若素点头,抬眼看着她,浅灰色的眸子里有什么东西在闪动:“那块玉是碎片之一。必须拿到。”
她的语气很平静,却透着不容置疑的坚决。
沈玉薇沉吟道:“拍卖会上人多眼杂,东西又是日本人拿出来拍的,想拿到手,不容易。”
若素沉默了片刻,才缓缓开口:“我这几日想起了些记忆,魂玉……是昆仑国的镇国之宝。千年前,国破之时,被我亲手碎裂成七片,散落四方。可……”她说到这里,忽然停住,眉心极轻微地蹙了一下,像是突然袭来的头痛。
“可什么?”沈玉薇追问。
若素摇摇头,手指按了按太阳穴:“只想起这些。只知……必须寻回。”
沈玉薇看着她苍白的脸色,没再追问,只是道:“这几日我也查阅过一些古籍,在我家祖上手札里提过几句,说魂玉是上古神物,有聚魂凝魄的作用,但事实真假无人知晓。”
“是真的。”若素抬起头,虽然她的眉头还在皱着,但语气却很是坚定。
“我能存在至今就是靠魂玉碎片的力量。”
沈玉薇的目光越来越利,她正色道:“我会尽全力帮你。但是若素,这事不简单。那日本人既然能拿出魂玉碎片拍卖,要么他不知道这东西的来历,只当是普通古玉;要么……他知道,而且故意设局。无论是哪种,我们都要小心。”
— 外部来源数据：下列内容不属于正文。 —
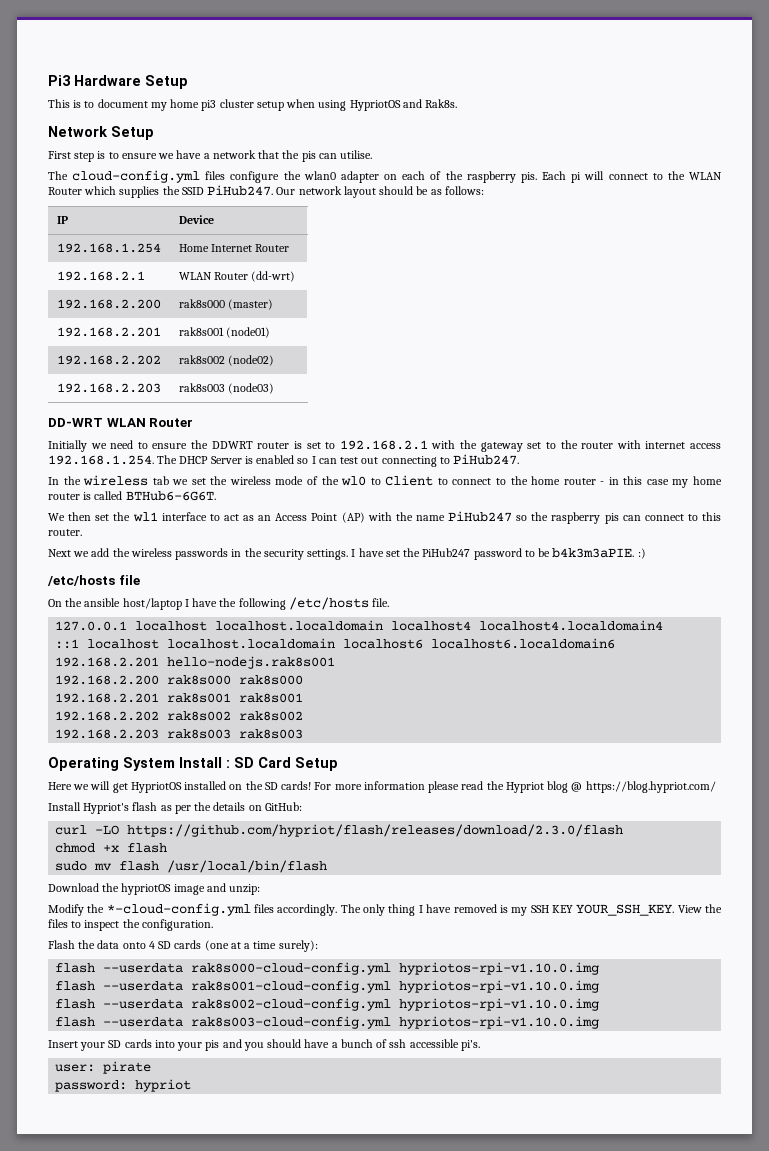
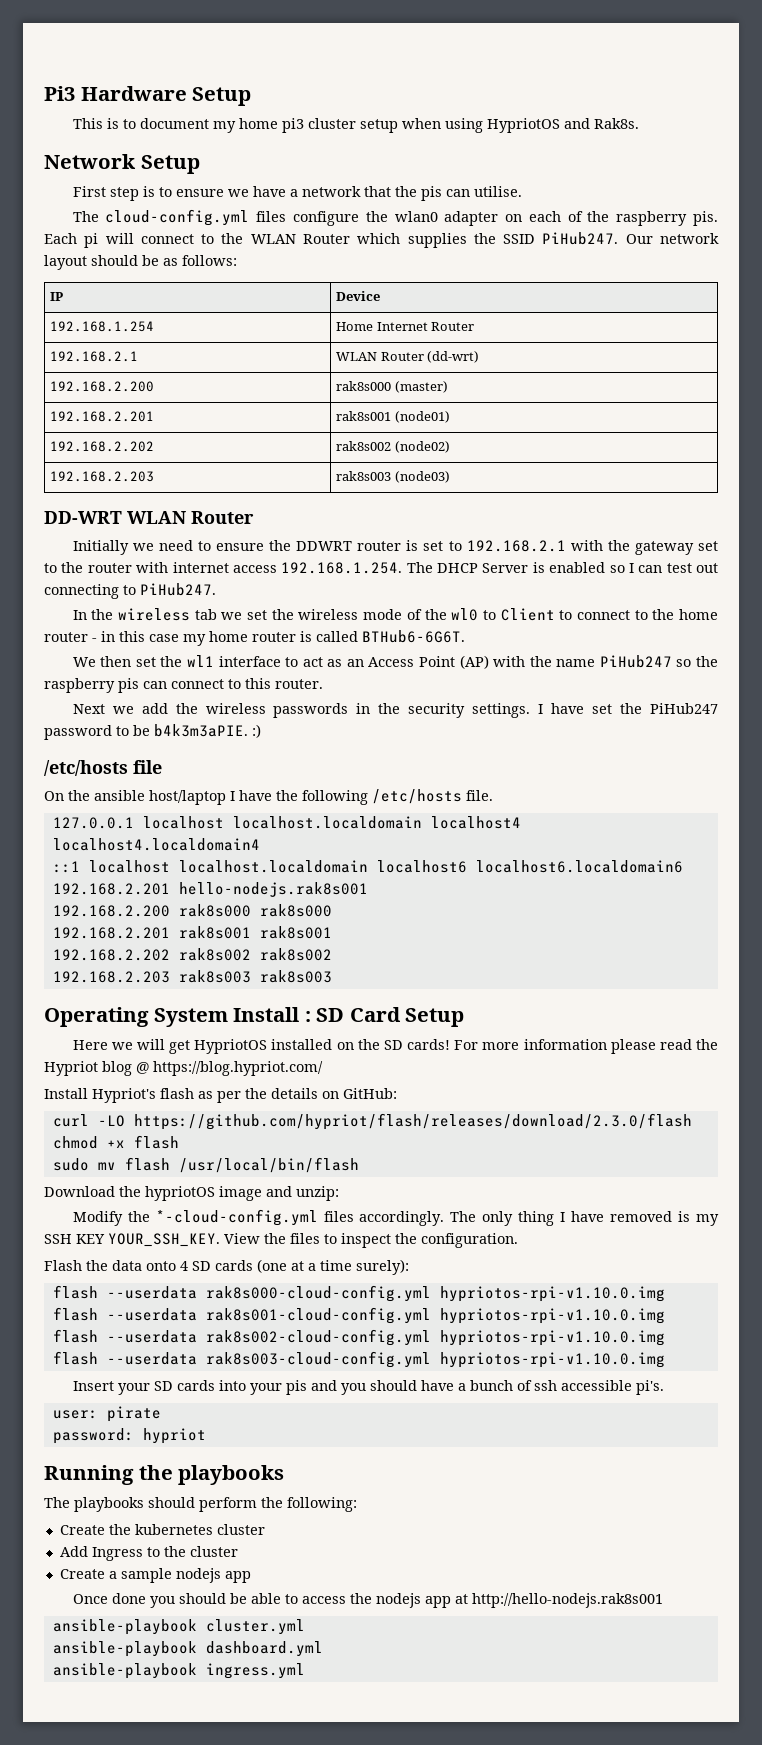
(192, 1085) none -> [44,1465,285,1485] [44,1497,357,1512] [59,1524,265,1535] [59,1546,238,1561] [59,1568,251,1583] [72,1593,663,1608] [52,1619,305,1635] [52,1641,323,1657] [52,1663,305,1679] // Running the playbooks // The playbooks should perform the following: // Create the kubernetes cluster // Add Ingress to the cluster // Create a sample nodejs app // Once done you should be able to access the nodejs app at http://hello-nodejs.rak8s001 // ansible-playbook cluster.yml // ansible-playbook dashboard.yml // ansible-playbook ingress.yml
若素似乎是缓过去了,又恢复了正常的姿态。她点点头,浅灰色的眸子看着沈玉薇:“请你帮我。”
不是陈述,是请求。
沈玉薇笑了:“当然,我不都说好了嘛。”她拉起若素的手,“来,先试试衣裳。去那种地方,你这身不行。”
两人去了沈玉薇房里。沈玉薇从衣柜深处取出一件墨蓝色软缎旗袍,领口和袖口镶着同色的蕾丝边。“试试这个。”
若素接过旗袍,触手光滑冰凉。她看了看沈玉薇,又看了看手里的衣裳,没多问,开始解自己棉袄的盘扣。
沈玉薇帮她换上旗袍。墨蓝色衬得她皮肤愈发白皙,蕾丝边柔和了过于清冷的气质。旗袍裁剪合体,腰身收得恰到好处,下摆开衩不高不低。
沈玉薇又给她披上件浅灰色的呢子大衣,脚上换了双黑色的半高跟皮鞋。然后让她坐在梳妆台前,拿起梳子,将她头发仔细梳理了一通,又在耳后别了两支小小的珍珠发卡。
“抬头,我看看。”沈玉薇轻声说。
若素抬起头。
镜子里的人,墨蓝旗袍,灰呢大衣,短发齐整,珍珠发卡在耳畔闪着温润的光。还是那张清冷的脸,那双浅灰色的眼睛,但整个人,已与初来时那个古墓中醒来的白衣女子,判若两人。
她看起来,就像一个出身良好、有些内向的民国女学生。
只是那双眼睛里的东西,依旧雾蒙蒙的,看不真切。
若素从镜中看着自己,满意的点点头。
“对了,”沈玉薇想起什么,从梳妆台抽屉里取出那支淡粉色的口红,“这个……明天可以试试。很淡的颜色,不显眼。”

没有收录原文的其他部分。